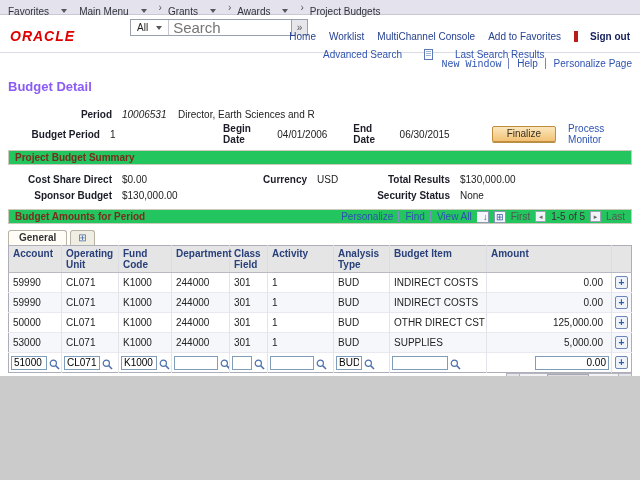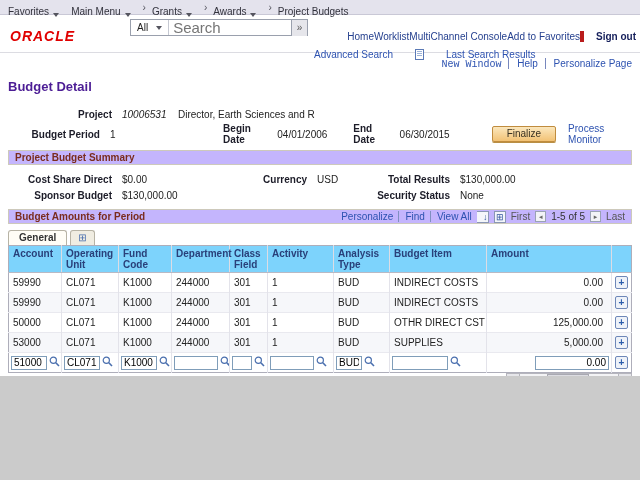--- a/index.html
+++ b/index.html
@@ -2,58 +2,58 @@
 <html><head>
 <meta charset="utf-8">
 <style>
   * { box-sizing: border-box; }
   body { margin:0; background:#cbcbcb; font-family:"Liberation Sans", sans-serif; font-size:10px; color:#222; }
   .screen { width:640px; height:480px; background:#cbcbcb; position:relative; overflow:hidden; }
   .page { background:#fff; height:376px; overflow:hidden; }
 
   
   .crumbbar { height:15px; background:#e4e3ed; border-bottom:1px solid #c9c8d6; display:flex; align-items:center; padding:0 8px; color:#33333d; }
-  .crumb { display:flex; align-items:flex-end; gap:4px; margin-right:12px; cursor:pointer;margin-top:8px; }
+  .crumb { display:flex; align-items:center; gap:12px; margin-right:12px; cursor:pointer;margin-top:8px; }
   .caret { width:0; height:0; border-left:3px solid transparent; border-right:3px solid transparent; border-top:4px solid #55555f; display:inline-block; }
   .crumbsep { color:#55555f; margin-right:6px; }
 
   
   .hdr { position:relative; height:38px; border-bottom:1px solid #dcdce2; }
   .logo { position:absolute; left:10px; top:13px; color:#e00000; font-weight:bold; font-size:14px; letter-spacing:1px;font-style:italic; }
   .searchwrap { position:absolute; left:130px; top:4px; display:flex; align-items:center; height:17px; border:1px solid #9aa0ad; background:#fff; }
   .scope { display:flex; align-items:center; gap:8px; padding:0 6px; height:100%; border-right:1px solid #c6c9d2; cursor:pointer; }
   .sinput { border:none; outline:none; width:122px; height:14px; font-size:15px; padding:0 4px; color:#555; font-family:inherit; }
   .gobtn { width:16px; height:16px; background:#e6e6eb; border-left:1px solid #9aa0ad; color:#555; display:flex; align-items:center; justify-content:center; cursor:pointer; }
-  .quicklinks { position:absolute; left:314px; top:34px; display:flex; align-items:center; gap:22px; }
-  .topnav { position:absolute; right:4px; top:16px; display:flex; align-items:center; }
+  .quicklinks { position:absolute; left:323px; top:34px; display:flex; align-items:center; gap:22px; }
+  .topnav { position:absolute; right:10px; top:16px; display:flex; gap:13px; align-items:center; }
   .lnk { color:#26418f; cursor:pointer; text-decoration:none; }
   .blulnk { color:#2d52b0; cursor:pointer; }
   .signout { color:#141e5a; font-weight:bold; cursor:pointer; border-left:4px solid #b91c1c; padding-left:12px; }
   .docicon { width:9px; height:11px; border:1px solid #5a79b5; background:#fff; display:inline-block; position:relative; }
   .docicon::after { content:""; position:absolute; top:1px; left:1px; right:1px; height:1px; background:#9db3d8; box-shadow:0 2px 0 #9db3d8, 0 4px 0 #9db3d8; }
 
   
   .pagelinks { text-align:right; padding:5px 8px 0 0; color:#2d52b0; }
   .pagelinks .blulnk { margin-left:4px; padding-left:8px; border-left:1px solid #7787bd; }
   .pagelinks .blulnk:first-child { border-left:none;font-family:Liberation Mono, monospace; }
-  .title { color:#4c1d95; font-size:13px; font-weight:bold; margin:9px 0 12px 8px; }
+  .title { color:#8b5cf6; font-size:13px; font-weight:bold; margin:9px 0 12px 8px; }
   .content { padding:0 8px; }
 
   
   .frow { display:flex; align-items:center; margin:4px 0; height:16px; }
   .lab { font-weight:bold; color:#1c1c28; }
   .lab-r { width:104px; text-align:right; }
   .projid { margin-left:10px; width:56px;font-style:italic; }
   .period { margin-left:10px; width:128px; }
   .dateval { margin-left:8px; width:86px; }
   .finalize { margin-left:16px; border:1px solid #c08c3e; background:linear-gradient(#fbe7bd,#f2c275); padding:1px 14px 2px; font-size:10px; color:#3a3222; border-radius:2px; cursor:pointer; box-shadow:0 1px 0 #b98f45; font-family:inherit; }
   .pmon { margin-left:12px; }
 
   
-  .secbar { background:#c4b5fd; border:1px solid #cdc9bb; height:15px; display:flex; align-items:center; justify-content:space-between; padding:0 6px; margin-top:8px; }
+  .secbar { background:#22c55e; border:1px solid #cdc9bb; height:15px; display:flex; align-items:center; justify-content:space-between; padding:0 6px; margin-top:8px; }
   .sectitle { color:#7a2c1e; font-weight:bold; }
 
   
   .sumgrid { display:grid; grid-template-columns:104px 143px 52px 55px 88px auto; row-gap:5px; margin:9px 0 8px; align-items:center; }
   .sumgrid .lab { text-align:right; }
   .sumgrid .val { padding-left:10px; }
   .col5 { grid-column:5; }
   .col6 { grid-column:6; }
 
   
@@ -64,30 +64,30 @@
   .pagetxt { color:#333; }
   .graylnk { color:#555; cursor:pointer; }
 
   
   .tabs { display:flex; align-items:flex-end; margin-top:5px; height:16px; }
   .tab { border:1px solid #b7b3a5; border-bottom:none; background:#fffdf6; padding:1px 10px 2px; border-radius:3px 3px 0 0; margin-right:3px; font-weight:bold; color:#333; cursor:pointer; }
   .tab.icon-tab { padding:1px 7px 2px; color:#4a6fae; font-weight:normal; background:#f0ede2; }
 
   
   .grid-table { width:100%; border-collapse:collapse; table-layout:fixed; border:1px solid #aeaeba; }
-  .grid-table th { background:#7dd3fc; color:#29407a; font-weight:bold; text-align:left; padding:2px 4px; border-bottom:1px solid #b9b9c4; border-left:1px solid #dcdce4; vertical-align:top; line-height:11px; font-size:10px; }
+  .grid-table th { background:#e5e5e5; color:#29407a; font-weight:bold; text-align:left; padding:2px 4px; border-bottom:1px solid #b9b9c4; border-left:1px solid #dcdce4; vertical-align:top; line-height:11px; font-size:10px; }
   .grid-table th:first-child { border-left:none; }
   .grid-table td { padding:2px 4px; border-left:1px solid #e3e3ea; border-top:1px solid #e9e9ef; height:20px; white-space:nowrap; overflow:hidden; }
   .grid-table td:first-child { border-left:none; }
   .grid-table tbody tr:nth-child(even) td { background:#f6f7fa; }
   .num { text-align:right; padding-right:8px !important; }
   .addcell { text-align:center; padding:1px !important; }
   .addbtn { width:13px; height:13px; border:1px solid #6e87b8; background:#eef2f9; color:#2b5cab; font-weight:bold; font-size:10px; line-height:9px; padding:0; border-radius:2px; cursor:pointer; font-family:inherit; }
   .editrow td { background:#fff !important; padding:2px 2px; }
-  .cellflex { display:flex; align-items:flex-start; gap:2px; }
+  .cellflex { display:flex; align-items:flex-end; gap:2px; }
   .pin { border:1px solid #7f9db9; height:14px; font-size:10px; padding:0 2px; font-family:inherit; }
   .w36{width:36px} .w44{width:44px} .w20{width:20px} .w26{width:26px} .w56{width:56px}
   .amt-in { width:74px; text-align:right; margin-left:auto; }
   .mag { cursor:pointer; flex:none; }
 
   
   .hscroll { display:flex; width:126px; height:13px; margin-left:auto; border:1px solid #b5b5bd; background:#f3f3f5; }
   .scroll-btn { width:13px; background:#e6e6ea; display:flex; align-items:center; justify-content:center; font-size:6px; color:#555; cursor:pointer; flex:none; }
   .sb-l { border-right:1px solid #b5b5bd; }
   .sb-r { border-left:1px solid #b5b5bd; }
@@ -154,21 +154,21 @@
       <span class="blulnk">New Window</span>
       <span class="blulnk">Help</span>
       <span class="blulnk">Personalize Page</span>
     </div>
 
     <div class="title">Budget Detail</div>
 
     <div class="content">
 
       <div class="frow">
-        <span class="lab lab-r">Project</span>
+        <span class="lab lab-r">Period</span>
         <span class="projid">10006531</span>
         <span>Director, Earth Sciences and R</span>
       </div>
       <div class="frow">
         <span class="lab lab-r">Budget Period</span>
         <span class="period">1</span>
         <span class="lab">Begin Date</span>
         <span class="dateval">04/01/2006</span>
         <span class="lab">End Date</span>
         <span class="dateval">06/30/2015</span>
———
**REQUIREMENT**
Repeat exactly and only the lines from the start of the data above through the line that holds "width:0; height:0; border-left:3px", inclusive. Pictures do not belong in the copy.

**YOUR SOLUTION**
--- a/index.html
+++ b/index.html
@@ -2,58 +2,58 @@
 <html><head>
 <meta charset="utf-8">
 <style>
   * { box-sizing: border-box; }
   body { margin:0; background:#cbcbcb; font-family:"Liberation Sans", sans-serif; font-size:10px; color:#222; }
   .screen { width:640px; height:480px; background:#cbcbcb; position:relative; overflow:hidden; }
   .page { background:#fff; height:376px; overflow:hidden; }
 
   
   .crumbbar { height:15px; background:#e4e3ed; border-bottom:1px solid #c9c8d6; display:flex; align-items:center; padding:0 8px; color:#33333d; }
-  .crumb { display:flex; align-items:flex-end; gap:4px; margin-right:12px; cursor:pointer;margin-top:8px; }
+  .crumb { display:flex; align-items:center; gap:12px; margin-right:12px; cursor:pointer;margin-top:8px; }
   .caret { width:0; height:0; border-left:3px solid transparent; border-right:3px solid transparent; border-top:4px solid #55555f; display:inline-block; }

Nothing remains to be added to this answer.